Lying here, a Pleiade,
Pleiades context setter
The author came to my office in February or March 1969 and handed that to me. Either that or the following was the first of a string of such. The spacing is my own digital interpretation of her handwriting.
2006 07 23 Whew, I just noticed, five years late, that I’d made a typo copying “Pleiade”! So sorry (but even with a misordered letter, what else could it have meant?) Here’s a neat link on Pleiades. (And please forgive further the arrogance of pointing out that the Pleiades, appearing in the sky at the beginning and end of the Greek sailing season, were associated with Oceanus, only a month after Catfarmer sent me a sterling coin commemorative of Poseidon, telling me that she, Catfarmer, associates me with that god! Wow.
For Paul Knatz
His abdomen and ankles, firm turn
I am pleased to have received poems from girls as young as fourteen (and paintings from girls much younger. This girl also gave me drawings and collages. One of the drawings was of yours truly as Van Gogh.) But these poems are of unusual quality. (Actually, the drawing is pretty good too.)

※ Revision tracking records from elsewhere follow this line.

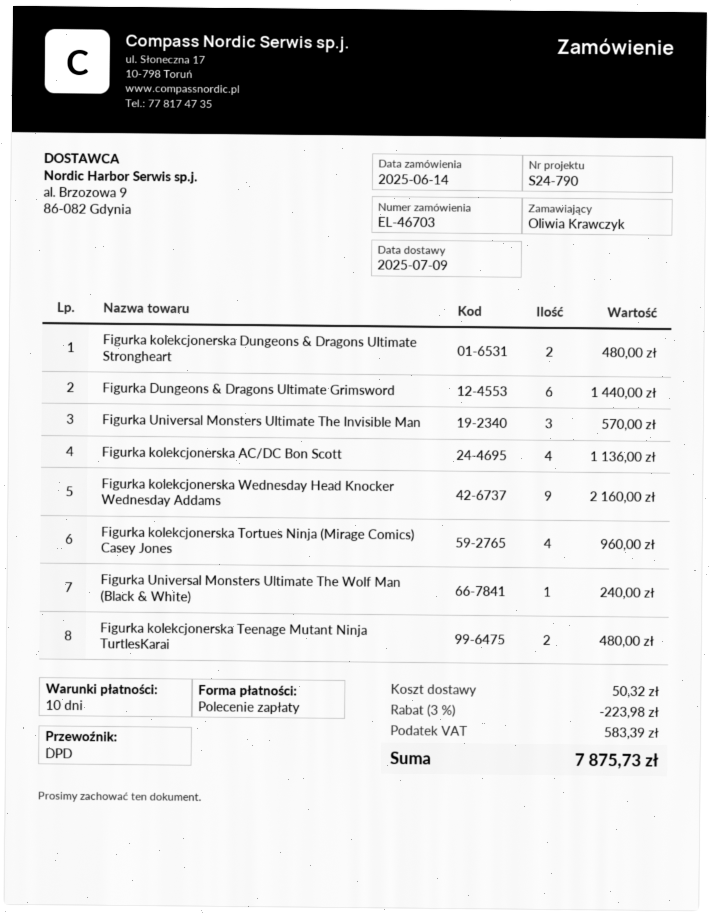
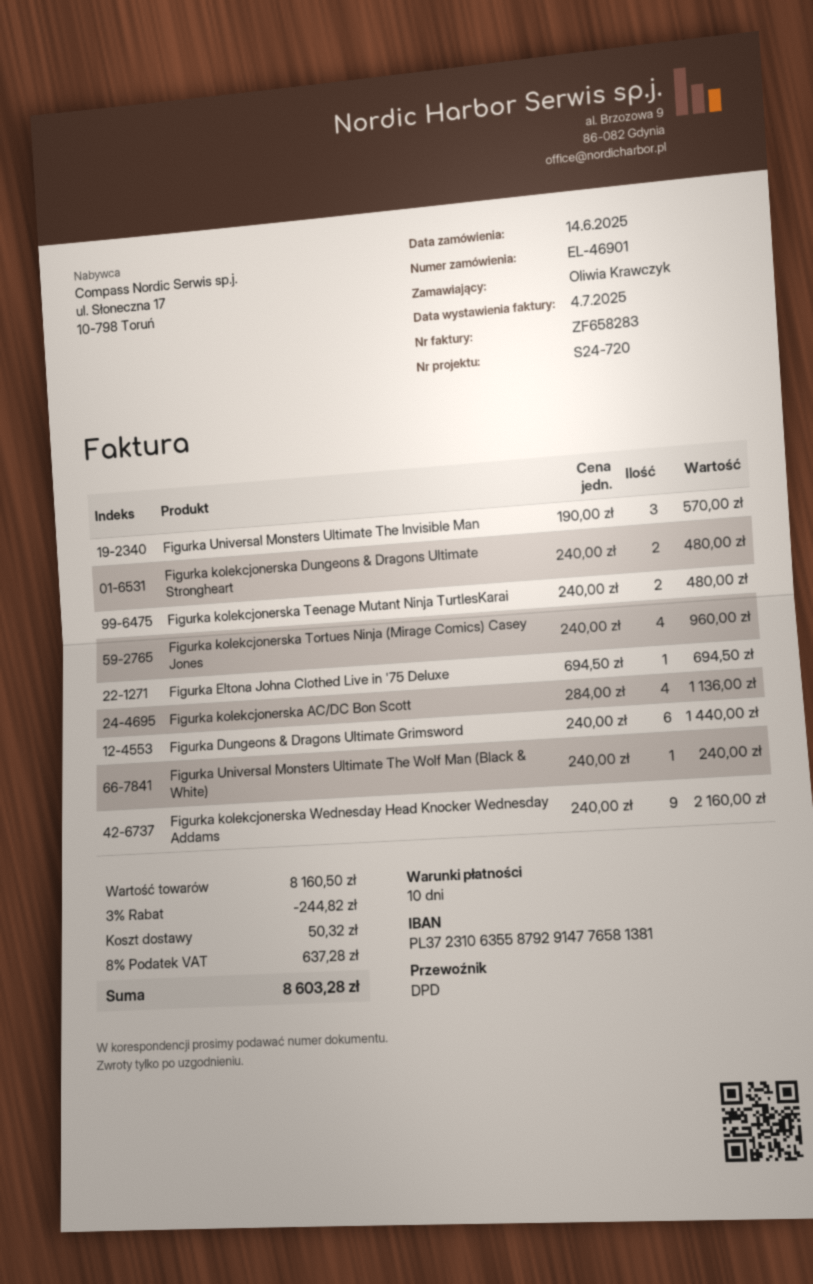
order number: EL-46703 -> EL-46901
reference: S24-790 -> S24-720
Figurka Eltona Johna Clothed Live in '75 Deluxe: none -> 1 for 694.50
discount: 3% = 223.98 -> 3% = 244.82
tax: 583.39 -> 637.28
total: 7875.73 -> 8603.28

(Here I reproduce a Van Gogh self-portrait, but one of the oils. Picture one of the many pencil or charcooal sketches. See intensity note below.)
(Hey: shoot me if I don’t scan and mount that drawing here! Then you’d see her dedication too.)
I have lost touch with practically everybody. The last I heard from the here-sampled poet was from her graduate school. The prose on that occasion included the following: “You are like a good piece of prose — the spaces between a Hemingway sentence. And completely in character. Consistently in character. Magnificent creature …”
Thus, I do not know if she continued to compose. If the poems shown have been published (or revised), then you can identify her (and inform me. You may also tell her that I’ve posted them here.) Otherwise, with so much time passed, I choose not to identify her. Who knows how her feelings and judgments have changed?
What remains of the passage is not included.